_Requirement_
Your reply should be made up of every line in the records below that holds the string "example".

(Modification records)
■ ■ ■ ■ ■

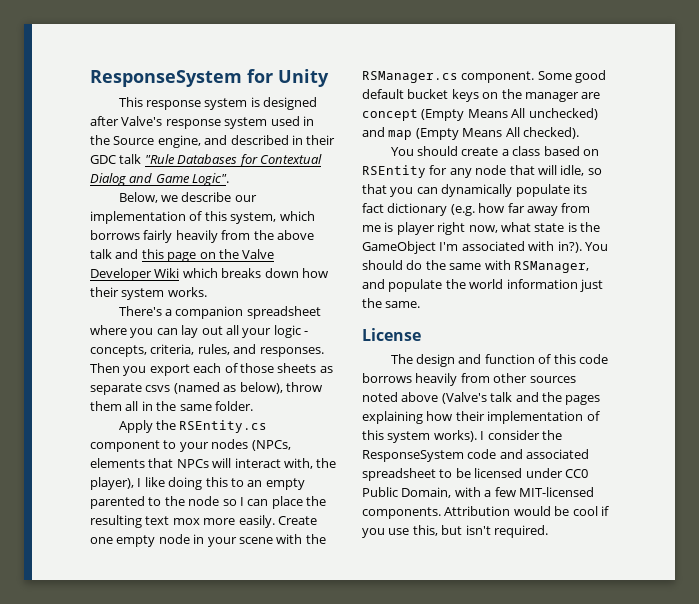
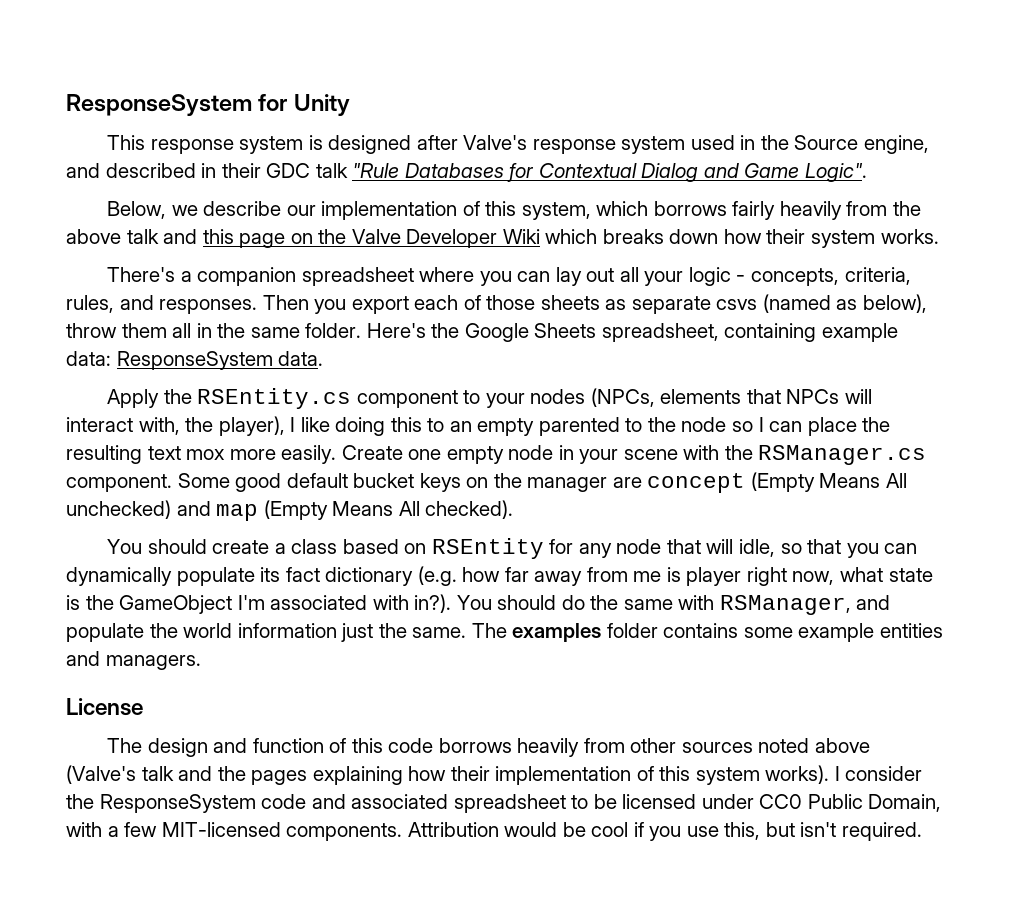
(253, 406) none -> [366,323,898,342] [66,351,324,370] Here's the Google Sheets spreadsheet, containing example data: ResponseSystem data.
(421, 304) none -> [471,623,943,642] [66,651,201,670] The examples folder contains some example entities and managers.

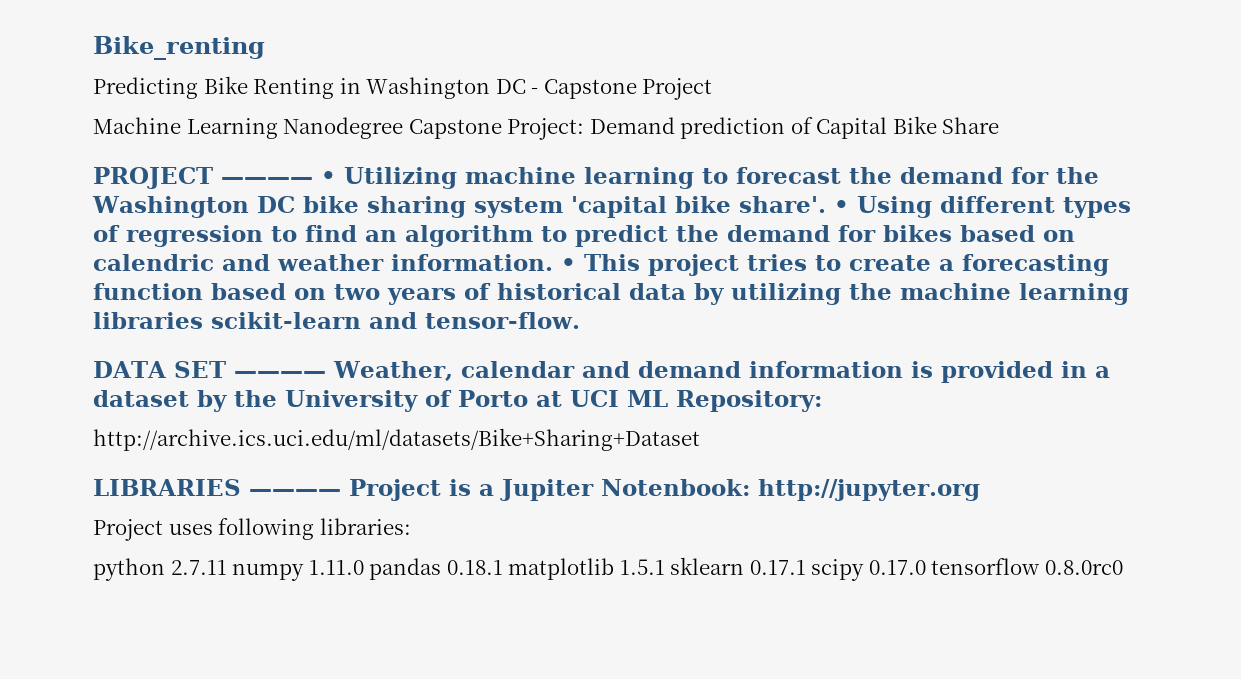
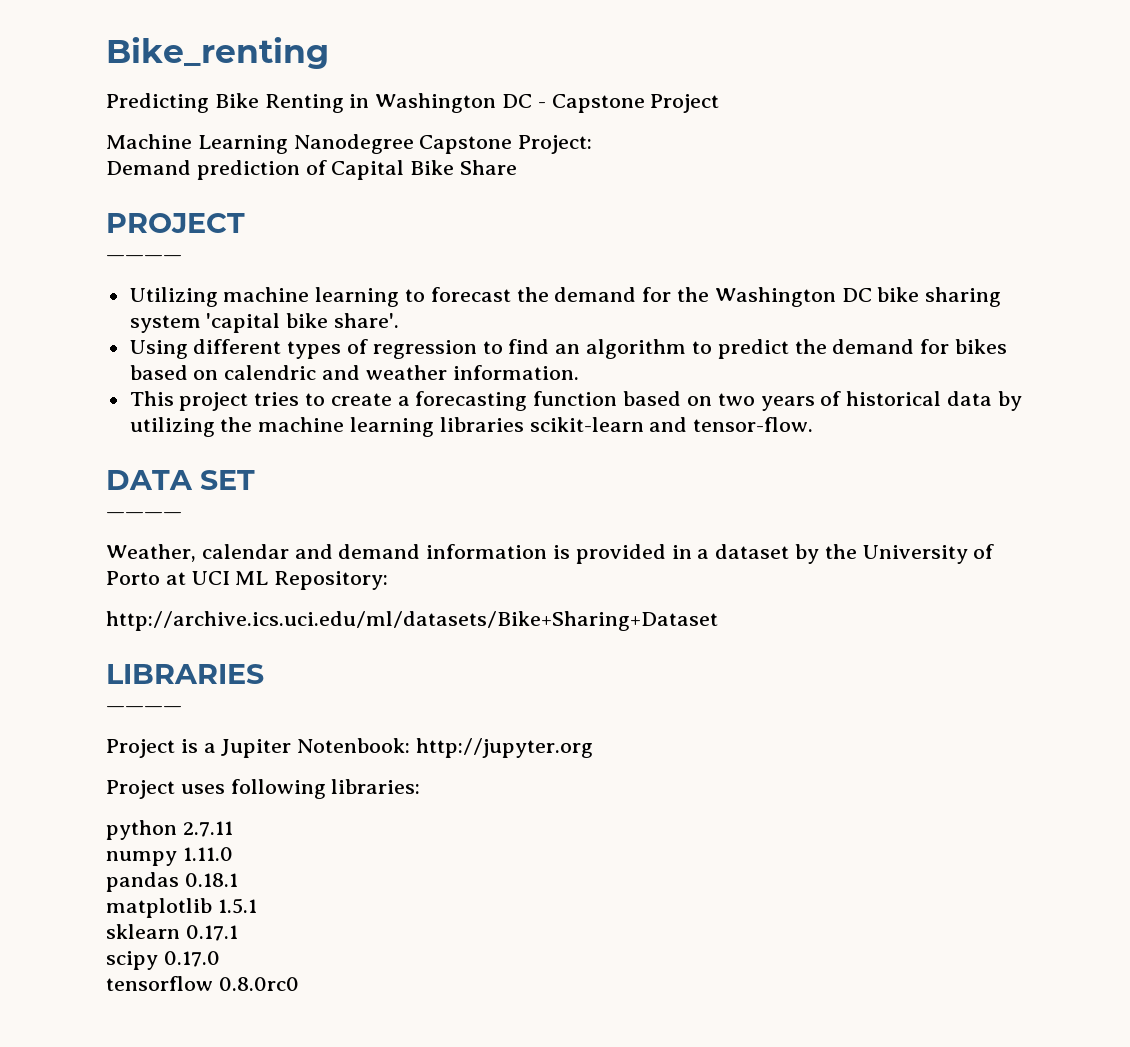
(585, 129) none -> (593, 144) //
[221,171,336,184] ———— • -> [106,255,182,261] // ———— //
[833,200,849,213] • -> (400, 320) //
[561,258,576,271] • -> (579, 372) //
[233,371,326,378] ———— -> [106,512,182,518] // ———— //
[249,489,341,496] ———— -> [106,706,182,712] // ———— //
(227, 567) none -> (233, 829) //
(364, 567) none -> (233, 854) //
(503, 567) none -> (238, 880) //
(665, 567) none -> (257, 906) //
(806, 567) none -> (238, 933) //
(926, 567) none -> (220, 959) //

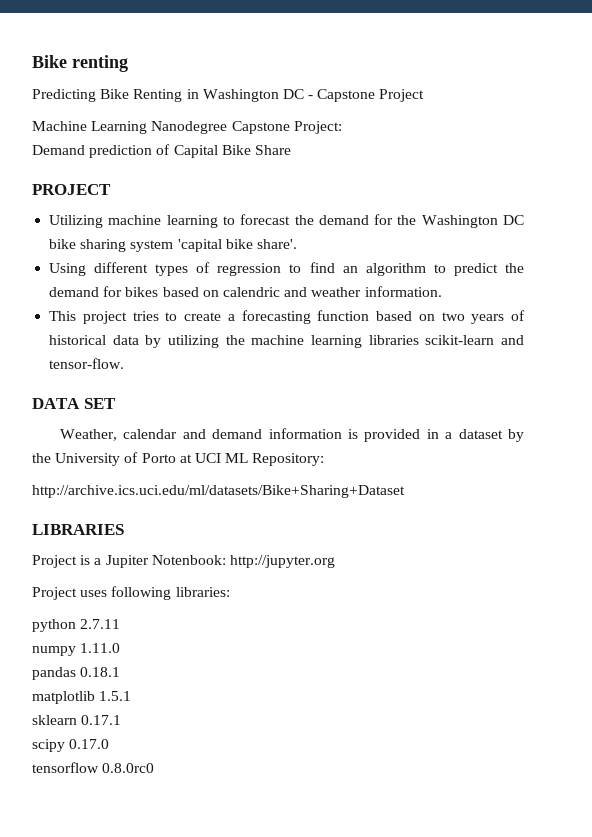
[106,37,329,69] Bike_renting -> [32,55,128,72] Bike renting
[106,255,182,261] // ———— -> (111, 189) none
[106,512,182,518] // ———— -> (116, 403) none
[106,706,182,712] // ———— -> (124, 529) none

■ ■ ■ ■ ■

_Exercise result_
(253, 406) none -> [366,323,898,342] [66,351,324,370] Here's the Google Sheets spreadsheet, containing example data: ResponseSystem data.
(421, 304) none -> [471,623,943,642] [66,651,201,670] The examples folder contains some example entities and managers.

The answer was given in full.